Memories of a time that I had loved whole heartedly without expecting any love in return. It was fulfilling while it had lasted. Part of me still loves that man, but I know we had to go our separate ways--in hindsight. Now I'm in love again and it's stronger than the last time 5 years ago but I'm not good enough for this man as well. It hurts to think of the sweet moments and realize they're no longer. The time has passed and I am left with nothing. It all moves on then why do I fall for it? Just when I think I am happy without a significant other, it turns itself upside down and I am hopeful again that he may care for me or love me. Why such a strong craving? I don' t even know how to being dealing with this feeling. My emotions can get the best of me sometimes but then if/when I ignore it, I'm being harsh with myself. How to be understanding and compassionate towards myself?

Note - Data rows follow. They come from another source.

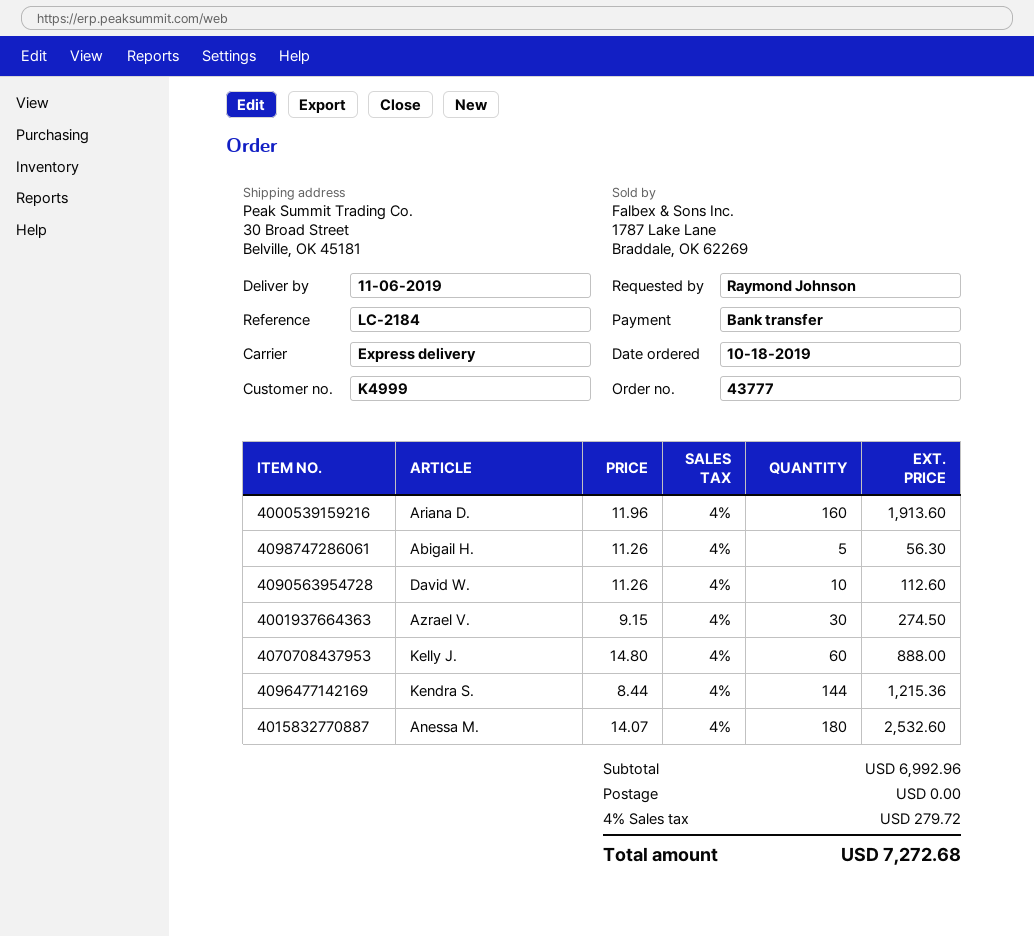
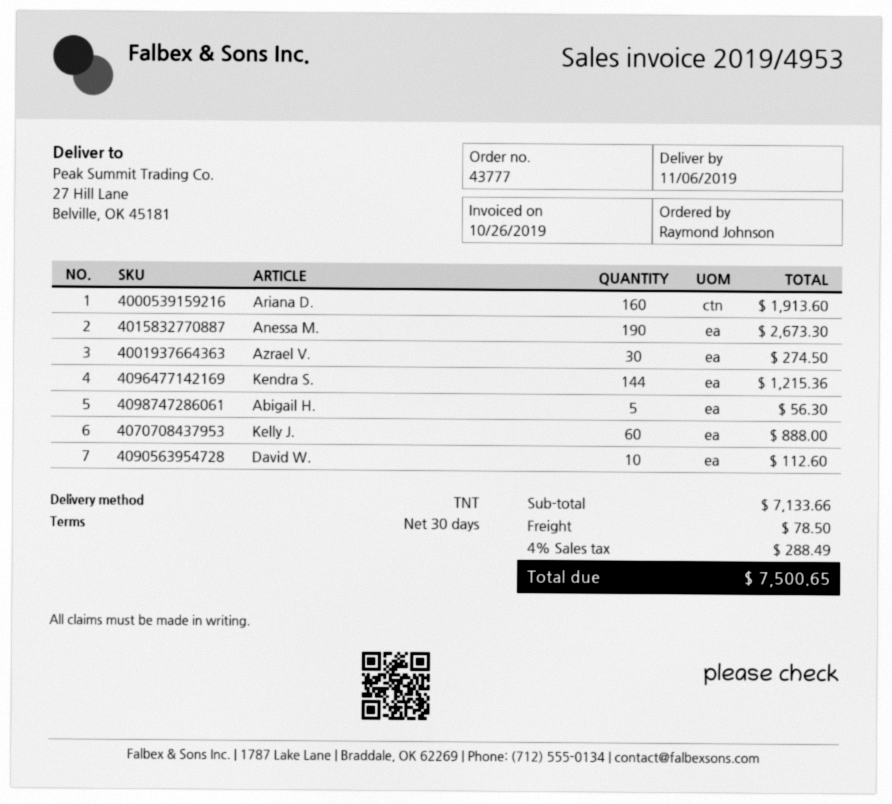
shipping method: express -> TNT
ship to: 30 Broad Street, Belville, OK 45181 -> 27 Hill Lane, Belville, OK 45181
Anessa M.: 180 for 2532.60 -> 190 for 2673.30
subtotal: 6992.96 -> 7133.66
shipping: 0.00 -> 78.50
tax: 4% = 279.72 -> 4% = 288.49
total: 7272.68 -> 7500.65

The most annoying thing is that 3 years ago, I was in a good spot. I was focusing on improving myself. I was doing well with my practice, losing weight, fumbling a little in school but overall doing better than before. Then I had to walk towards temptation knowing full and well that I'm giving into a great distraction. I won't exchange these past 3 years for the world because of my love for this man but I wonder if I'm more attached to this practice because of him or if I'm really gaining benefit from it. Is it all in my head or am I seeing changes in my thoughts and behavior? I feel that I should distance myself from this man to really give myself that space but the more I try, the more he's present in my life. It's like when you're on a diet and for some reason, everyone and their mother is eating "bad" foods around you, pulling you and sucking you back just laughing in your face. I think I really should make a clean break. If he's there after I've become settled in my mind and practice, then great. If not, perhaps I need to re-evaluate what I've been putting myself through. Perhaps I should just be blunt and honest with him, perhaps it's time I just said what's on my mind, no games no motive to make him like me. Just say it and be done. I really owe it to myself to be my own best friend and I know I give a lot for past and present best friends, why not myself then?
I feel like this entry is all over the place and no logical flow to it. It's way passed my bedtime. Hopefully yoga is not canceled tomorrow due to the snow. I am really looking forward to my yoga session.